Cette mesure est destinée à faciliter l’endiguement de la pandémie de Covid-19 en évitant des déplacements internationaux dans un contexte de perturbation des liaisons aériennes.
Entre avril et juillet 2020, le ministère des Affaires étrangères a procédé à cinq extensions automatiques de la durée de séjour autorisée pour les voyageurs étrangers entrés à Taiwan au plus tard le 21 mars avec un visa de visiteur, un visa à l’arrivée ou une dispense de visa.
Parmi eux, les voyageurs ayant dépassé la durée de 180 jours de présence sur le territoire et qui étaient en situation régulière à la date du 17 juillet s’étaient déjà vu octroyer six extensions supplémentaires de 30 jours par l’agence nationale de l’Immigration.

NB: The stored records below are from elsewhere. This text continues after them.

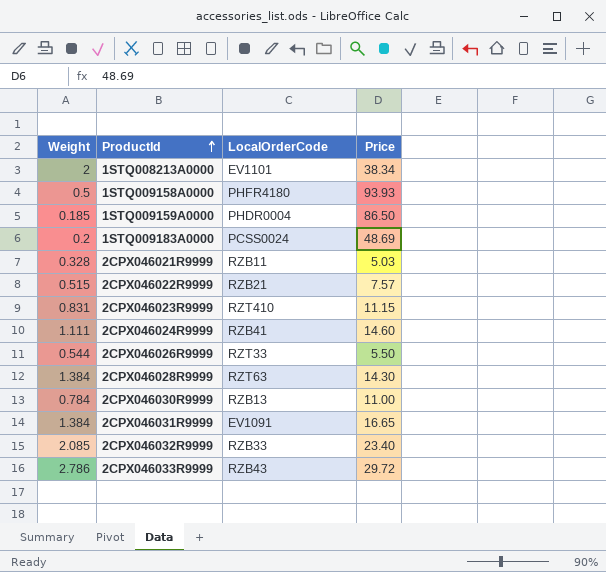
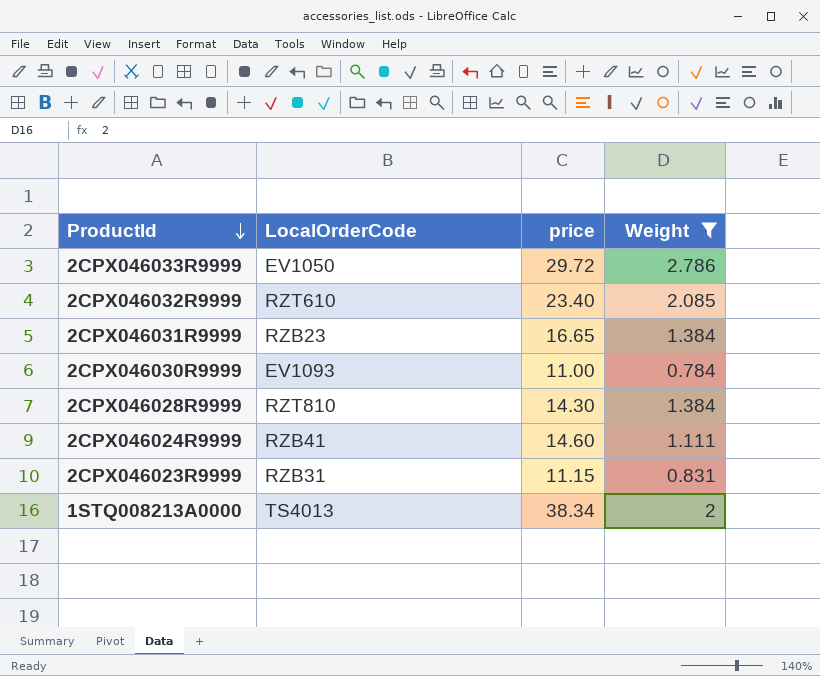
filter: none -> Weight >= 0.784
row order: ProductId ascending -> ProductId descending
column name: Price -> price
column Weight | position: 1 -> 4
2CPX046033R9999 | LocalOrderCode: RZB43 -> EV1050
2CPX046032R9999 | LocalOrderCode: RZB33 -> RZT610
2CPX046031R9999 | LocalOrderCode: EV1091 -> RZB23
2CPX046030R9999 | LocalOrderCode: RZB13 -> EV1093
2CPX046028R9999 | LocalOrderCode: RZT63 -> RZT810
2CPX046023R9999 | LocalOrderCode: RZT410 -> RZB31
1STQ008213A0000 | LocalOrderCode: EV1101 -> TS4013

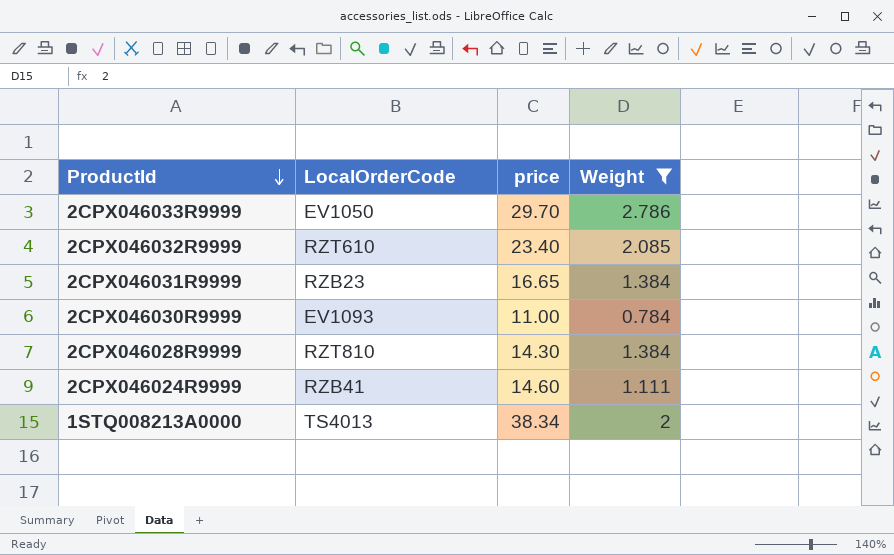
row 2CPX046023R9999: RZB31 | 11.15 | 0.831 -> none
2CPX046033R9999 | price: 29.72 -> 29.70

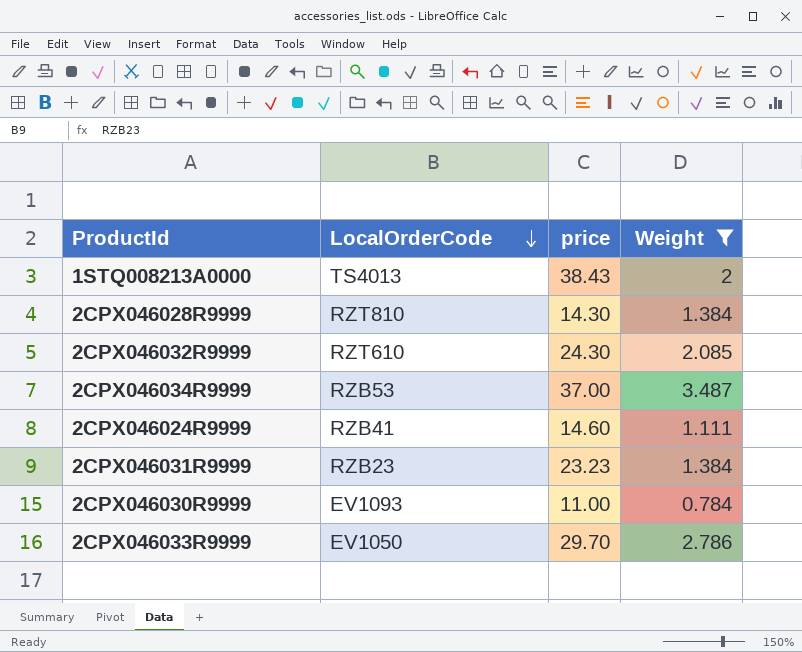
row order: ProductId descending -> LocalOrderCode descending
1STQ008213A0000 | price: 38.34 -> 38.43
2CPX046032R9999 | price: 23.40 -> 24.30
row 2CPX046034R9999: none -> RZB53 | 37.00 | 3.487
2CPX046031R9999 | price: 16.65 -> 23.23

C’est une septième extension automatique de 30 jours qui a été annoncée le 13 janvier. Ainsi, la durée maximale de séjour pour les étrangers répondant à ces critères est désormais de 390 jours, le jour qui a suivi leur arrivée étant considéré comme le premier du séjour.
Par exemple, un ressortissant européen arrivé à Taiwan le 17 mars 2020 en bénéficiant d’une exemption de visa de 90 jours aurait normalement dû quitter le territoire le 15 juin 2020. Grâce aux extensions octroyées par le ministère des Affaires étrangères, son séjour a été initialement porté à 180 jours et il aurait dû quitter Taiwan le 13 septembre 2020. Les six extensions automatiques de 30 jours déjà accordées par l’agence nationale de l’Immigration avaient repoussé cette date au 12 mars 2021. Avec cette septième extension, il peut rester jusqu’au 11 avril 2021.
Cette extension automatique ne s’applique pas aux ressortissants étrangers qui auraient enfreint la loi au cours de leur séjour, précise l’agence nationale de l’Immigration.